* [YOUR GOAL] Everything in the records except the pictures needs to be printed again exactly.
Start of DATASET
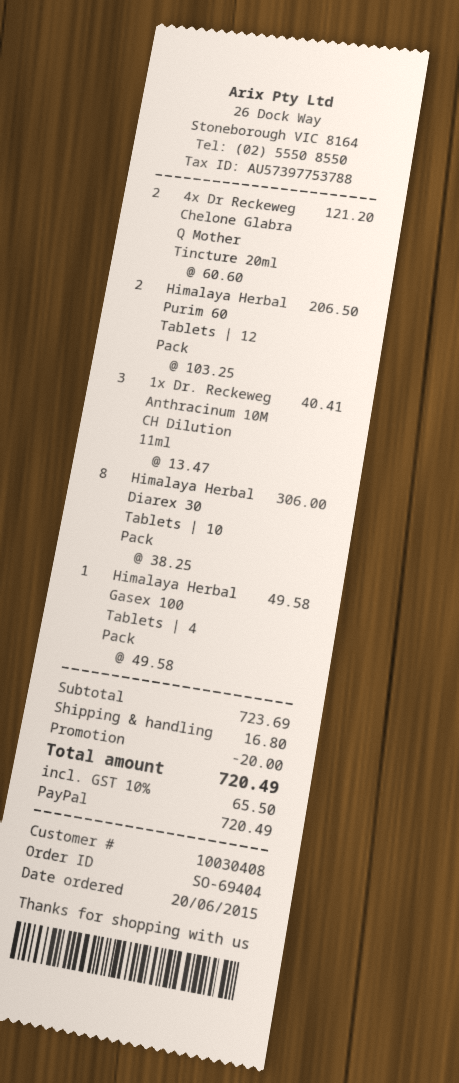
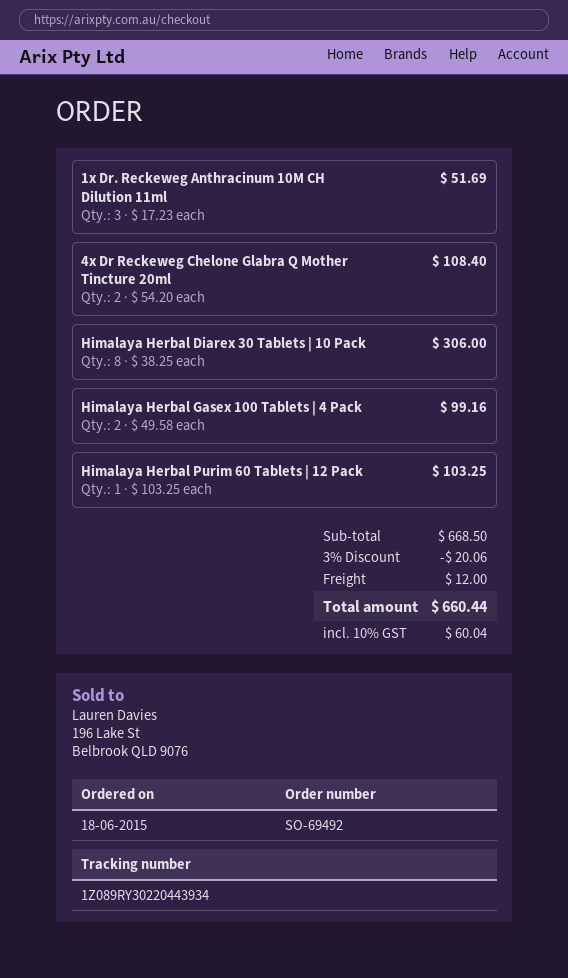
order number: SO-69404 -> SO-69492
order date: 2015-06-20 -> 2015-06-18
4x Dr Reckeweg Chelone Glabra Q Mother Tincture 20ml: 2 x 60.60 = 121.20 -> 2 x 54.20 = 108.40
Himalaya Herbal Purim 60 Tablets | 12 Pack: 2 x 103.25 = 206.50 -> 1 x 103.25 = 103.25
1x Dr. Reckeweg Anthracinum 10M CH Dilution 11ml: 3 x 13.47 = 40.41 -> 3 x 17.23 = 51.69
Himalaya Herbal Gasex 100 Tablets | 4 Pack: 1 x 49.58 = 49.58 -> 2 x 49.58 = 99.16
subtotal: 723.69 -> 668.50
discount: 20.00 -> 20.06
shipping: 16.80 -> 12.00
tax: 10% = 65.50 -> 10% = 60.04
total: 720.49 -> 660.44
End of DATASET
* [RESPONSE AREA]
order number: SO-69404 -> SO-69492
order date: 2015-06-20 -> 2015-06-18
4x Dr Reckeweg Chelone Glabra Q Mother Tincture 20ml: 2 x 60.60 = 121.20 -> 2 x 54.20 = 108.40
Himalaya Herbal Purim 60 Tablets | 12 Pack: 2 x 103.25 = 206.50 -> 1 x 103.25 = 103.25
1x Dr. Reckeweg Anthracinum 10M CH Dilution 11ml: 3 x 13.47 = 40.41 -> 3 x 17.23 = 51.69
Himalaya Herbal Gasex 100 Tablets | 4 Pack: 1 x 49.58 = 49.58 -> 2 x 49.58 = 99.16
subtotal: 723.69 -> 668.50
discount: 20.00 -> 20.06
shipping: 16.80 -> 12.00
tax: 10% = 65.50 -> 10% = 60.04
total: 720.49 -> 660.44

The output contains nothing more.